E. rosea is a predaceous snail that eats land and freshwater slugs and snails, including A. fulica and A. mustelina (Kinzie 1992, Harrington et al. 2001). It eats all sizes of A. mustelina (Hadfield et al. 1993). E. rosea finds its prey by following the slime trail left behind as the animal moves. This ability is not dependent on E. rosea's sense of smell, but instead on "lip tentacles". These elongated lips are essential to E. rosea's ability to follow trails, after surgical removal of lips, Cook (1985) found the snail unable to follow a slime trail. The ability to follow a trail develops within 1-3 months after hatching, with exposure to trails. E. rosea will follow a slime trail for two reasons: to find prey or to find a mate. It is able to distinguish between trails left by prey or conspecifics and by prey of lesser or greater desirability (Harrington et al. 2001). After copulation, following a conspecific's trail is decreased. After feeding, following of a prey trail decreased, recovering after 9 days, with feeding also resuming after this time (Cook 1985). The ability of E. rosea to follow a trail is dependent on the conditions of the trail. Cook (1985) found E. rosea's ability to follow persisted if the trail was kept dry for 24 hours, however if the trail was soaked in water for 30 minutes, the predator's ability to follow was diminished.

E. rosea
feeds on snails by sucking the contents out of the shells or by swallowing the prey whole, earning it the nickname "cannibal snail" (ABI 2001). Cook (1989) found that when offered a wide variety of prey sizes, E. rosea preferred small prey and often swallowed them whole. Muragaki and Deguchi (1987) observed feeding behavior of E. rosea on A. fulica and found the largest prey size to be 49 mm in length, while the average size of prey was 10-30 mm in length, mainly juveniles. The mean prey consumption rate was .32 prey individual per day per predator (Muragaki and Deguchi 1987). As size of prey increased, handling time increased exponentially. However, handling time decreased exponentially as the size of the predator increased (Cook 1989).

      
E. rosea
Photo courtesy of: Jax Shells


Achatinella mustelina
Common Name: The Oahu Tree Snail
A. mustelina is endemic to the Hawaiian Islands, inhabiting only a short mountain range on Oahu. Its life history is characterized by slow growth, a late maturity of 3-5 years, fecundity of 7 offspring per adult per year, and a life span of over 10 years. Young are born live at about 4.6 mm in length (Hadfield et al. 1993), grow an average of 2 mm. a year, and reach terminal growth at 18.44 mm. (Hadfield and Mountain 1981). Hadfield and Mountain (1981) found maturity to occur at 6.9 years old. Reproductive maturity occurs after maximum size is reached.

   
  A. mustelina
Photo courtesy of:
 
http://www.weichtiere.at/Mollusks/Schnecken/land/achat.html

Achatina fulica
Common Name: Giant African Snail
A. fulica
is a pest species because it destroys crops and is a threat to human health and safety (Howarth 1985). It has been introduced to many parts of Asia, including Taiwan and Japan and is found on many islands in the Pacific and Indian Oceans, and the West Indies (Takeuchi et al. 1991).

           
A. fulica
Photo courtesy of: Stanford UniversityHonolulu Zoo

Geographic Range
E. rosea is native to Latin America and the southeastern United States (ABI 2001). In addition to the Hawaiian Archipelago, E. rosea has been introduced as a biocontrol agent to more than 20 other group of islands (ABI 2001) in the Pacific and Indian Oceans (Cowie 1998) and Polynesia (Murray et al. 1988).

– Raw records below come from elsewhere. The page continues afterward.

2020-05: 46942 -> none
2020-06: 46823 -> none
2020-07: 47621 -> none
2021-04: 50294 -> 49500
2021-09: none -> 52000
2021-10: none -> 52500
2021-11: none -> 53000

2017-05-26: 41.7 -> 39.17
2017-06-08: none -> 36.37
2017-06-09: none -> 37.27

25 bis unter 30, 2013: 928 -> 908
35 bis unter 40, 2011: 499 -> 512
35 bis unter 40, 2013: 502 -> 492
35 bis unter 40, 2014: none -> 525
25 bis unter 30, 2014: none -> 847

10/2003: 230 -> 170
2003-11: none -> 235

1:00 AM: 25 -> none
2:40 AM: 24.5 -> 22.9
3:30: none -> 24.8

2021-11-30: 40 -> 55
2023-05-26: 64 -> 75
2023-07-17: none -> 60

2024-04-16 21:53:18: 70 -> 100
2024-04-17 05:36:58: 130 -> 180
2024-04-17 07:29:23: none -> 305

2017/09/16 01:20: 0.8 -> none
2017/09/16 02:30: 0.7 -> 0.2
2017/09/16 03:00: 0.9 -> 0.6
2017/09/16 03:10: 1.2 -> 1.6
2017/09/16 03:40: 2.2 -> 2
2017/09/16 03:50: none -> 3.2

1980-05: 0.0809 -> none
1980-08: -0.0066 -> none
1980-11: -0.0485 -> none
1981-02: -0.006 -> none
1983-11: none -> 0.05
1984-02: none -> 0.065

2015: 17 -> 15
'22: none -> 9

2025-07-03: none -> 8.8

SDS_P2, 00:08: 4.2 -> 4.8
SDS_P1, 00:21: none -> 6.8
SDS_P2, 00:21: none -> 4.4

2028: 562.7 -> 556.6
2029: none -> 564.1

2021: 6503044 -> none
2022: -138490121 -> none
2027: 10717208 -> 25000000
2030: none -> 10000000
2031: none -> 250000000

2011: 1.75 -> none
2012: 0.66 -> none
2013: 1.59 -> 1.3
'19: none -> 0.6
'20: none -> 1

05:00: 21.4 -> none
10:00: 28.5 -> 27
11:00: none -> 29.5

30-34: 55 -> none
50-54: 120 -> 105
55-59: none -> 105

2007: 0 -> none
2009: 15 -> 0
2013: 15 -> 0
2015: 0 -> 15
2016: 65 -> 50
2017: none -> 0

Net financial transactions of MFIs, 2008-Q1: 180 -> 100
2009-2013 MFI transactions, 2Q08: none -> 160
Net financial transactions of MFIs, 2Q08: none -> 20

United States Distribution Map for E. rosea
Photo courtesy of:  Association for Biodiversity Information

Vectors
The origin of these introduced species changed throughout time. Early arrivals came from the Pacific, and later arrivals came largely from America, with the latter part of the 20th century bringing introductions from Europe. In total, 81 species of snails and slugs have been introduced to the Hawaiian Islands, 33 are established: 12 of which are freshwater and 21 of which are terrestrial species (Cowie 1998).

Why E. rosea is successful
Being a generalist, endowed with behavioral plasticity, has enabled E. rosea to be successful on the Hawaiian Islands. With a broad diet, this species is able to exploit a wide range of prey species (Kinzie 1992).

E. rosea eats all sizes of A. fulica. In comparison, rats who also feed on A. fulica prey only on the large snails. In the long-run, E. rosea may destroy its food source, whereas the rats will leave an area before all the snails are eaten, enabling the population to rebound and reestablish itself (Hadfield et al. 1993).

Impacts
In the world, it is estimated over one hundred species are threatened or extinct as a result of the introduction of E. rosea (Clarke et al. 1984).

Intentional introduction of a generalist species can be especially harmful to native environments and native organisms because it has the potential to affect non-target organisms. This was the case with the purposeful introduction of E. rosea to the Hawaiian Islands to control A. fulica. The presence of E. rosea caused the extinction of the native, A. mustelina (Cowie 1998).
After the introduction of E. rosea to the island of Oahu, 15-20 native species of Achatinella snails have gone extinct in the past four decades (ABI 2001).

Following E. rosea's introduction to Pacific Islands, A. fulica has decreased in numbers as a result of both predation and the introduction of disases (Gerlach 2001).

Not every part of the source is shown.